START Source records

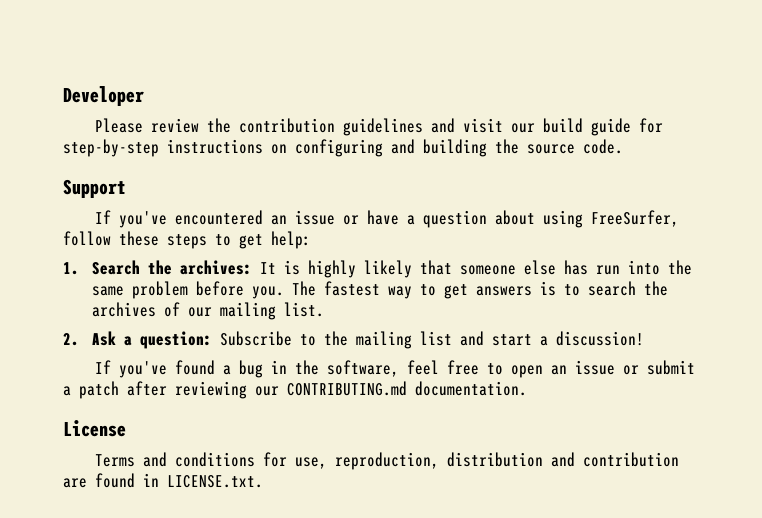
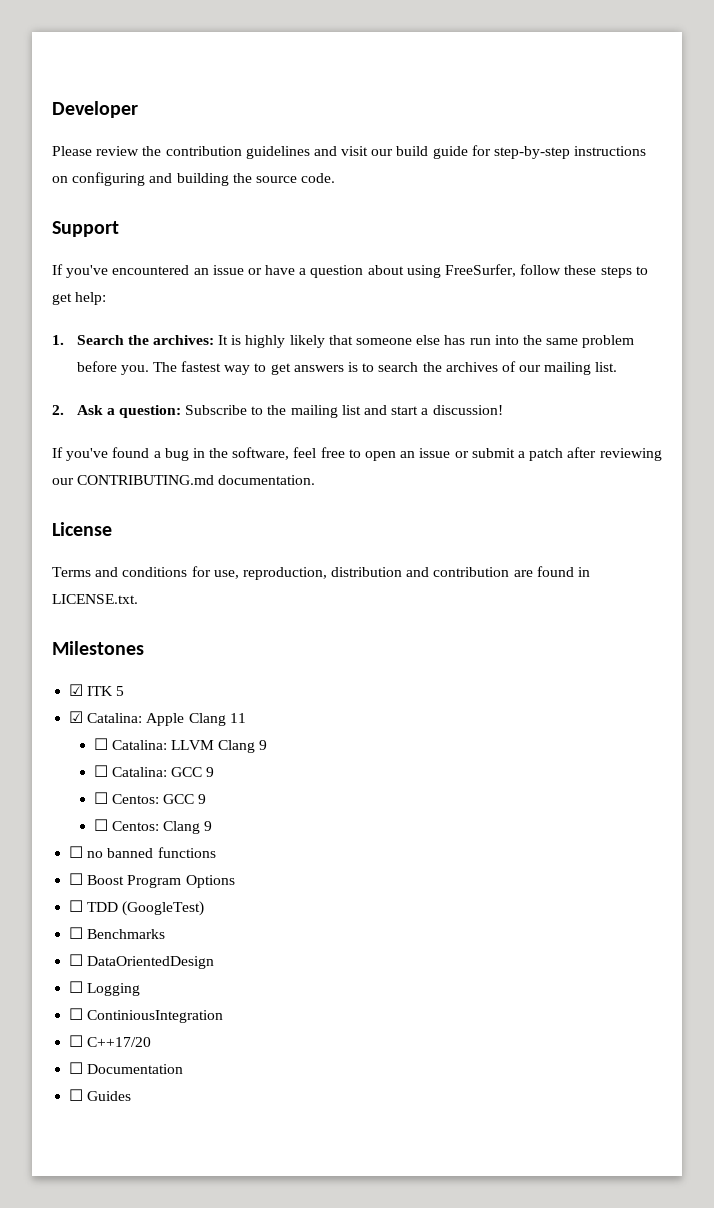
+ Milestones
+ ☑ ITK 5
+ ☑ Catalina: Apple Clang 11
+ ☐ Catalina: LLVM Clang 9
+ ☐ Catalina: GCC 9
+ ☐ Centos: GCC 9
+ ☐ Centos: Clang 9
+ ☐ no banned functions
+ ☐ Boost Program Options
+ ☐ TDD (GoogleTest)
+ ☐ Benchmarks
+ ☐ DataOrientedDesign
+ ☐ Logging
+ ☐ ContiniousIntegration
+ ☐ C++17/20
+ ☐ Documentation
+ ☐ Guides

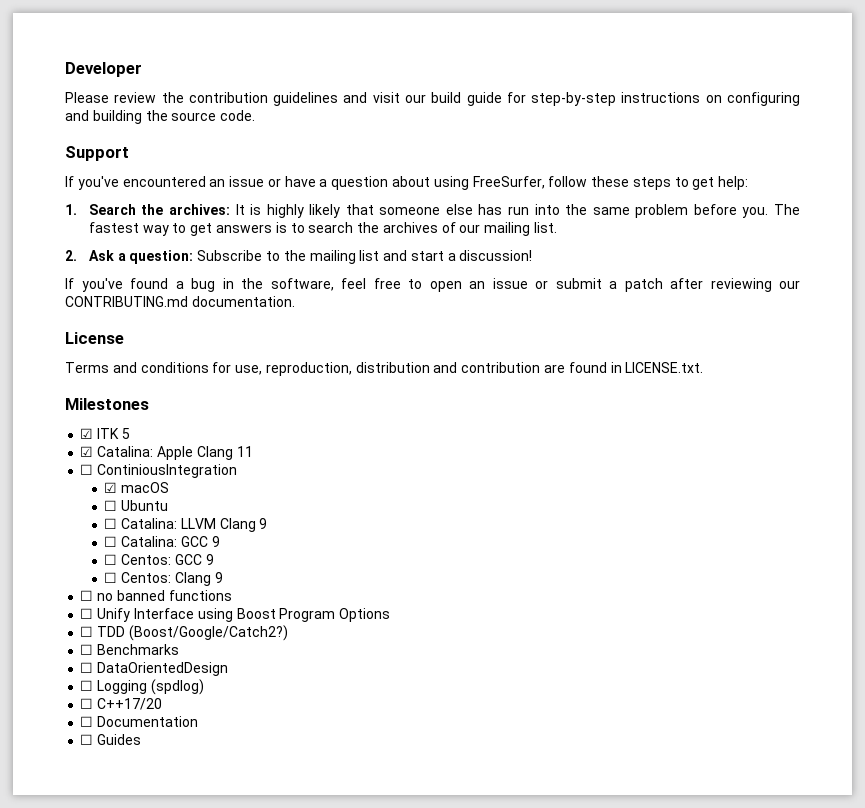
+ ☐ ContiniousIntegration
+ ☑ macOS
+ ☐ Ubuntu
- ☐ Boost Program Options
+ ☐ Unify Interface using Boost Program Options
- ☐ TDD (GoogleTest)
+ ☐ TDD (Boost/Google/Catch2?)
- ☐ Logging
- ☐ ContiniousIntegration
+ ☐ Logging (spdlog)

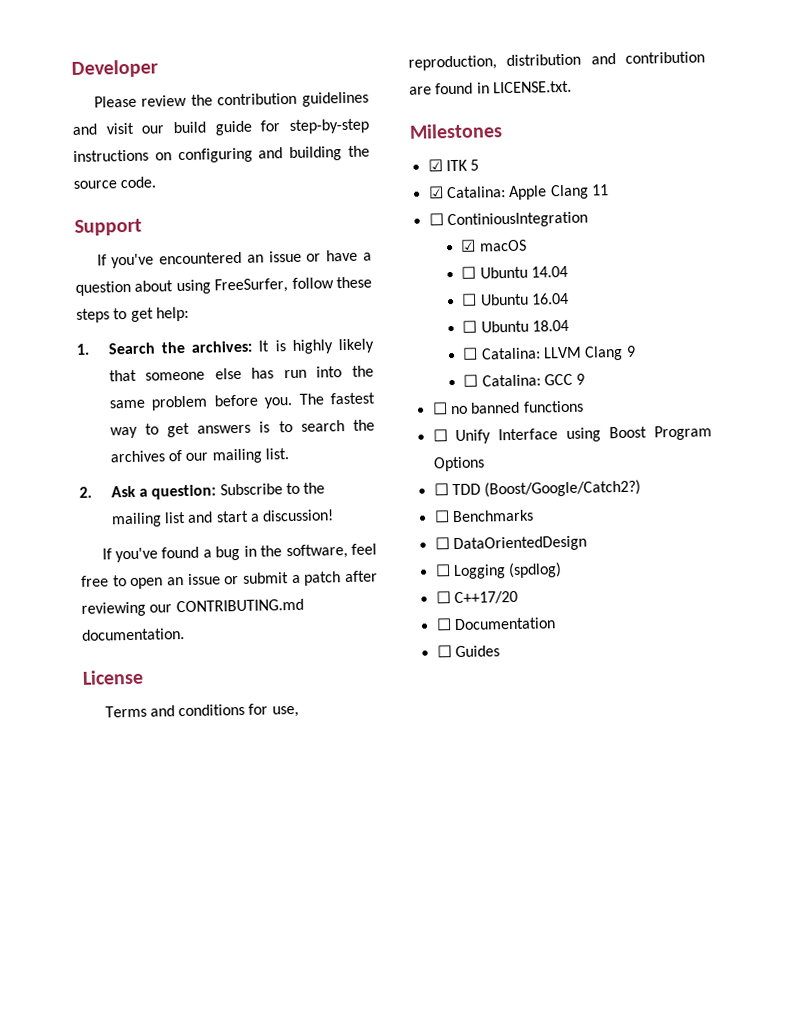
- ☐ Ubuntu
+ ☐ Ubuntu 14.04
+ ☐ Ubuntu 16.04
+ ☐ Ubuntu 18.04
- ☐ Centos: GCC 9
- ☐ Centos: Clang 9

END Source records

> [How to complete this task] Set down every entry above exactly as written, but skip the pictures.

> [Written answer]
+ Milestones
+ ☑ ITK 5
+ ☑ Catalina: Apple Clang 11
+ ☐ Catalina: LLVM Clang 9
+ ☐ Catalina: GCC 9
+ ☐ Centos: GCC 9
+ ☐ Centos: Clang 9
+ ☐ no banned functions
+ ☐ Boost Program Options
+ ☐ TDD (GoogleTest)
+ ☐ Benchmarks
+ ☐ DataOrientedDesign
+ ☐ Logging
+ ☐ ContiniousIntegration
+ ☐ C++17/20
+ ☐ Documentation
+ ☐ Guides

+ ☐ ContiniousIntegration
+ ☑ macOS
+ ☐ Ubuntu
- ☐ Boost Program Options
+ ☐ Unify Interface using Boost Program Options
- ☐ TDD (GoogleTest)
+ ☐ TDD (Boost/Google/Catch2?)
- ☐ Logging
- ☐ ContiniousIntegration
+ ☐ Logging (spdlog)

- ☐ Ubuntu
+ ☐ Ubuntu 14.04
+ ☐ Ubuntu 16.04
+ ☐ Ubuntu 18.04
- ☐ Centos: GCC 9
- ☐ Centos: Clang 9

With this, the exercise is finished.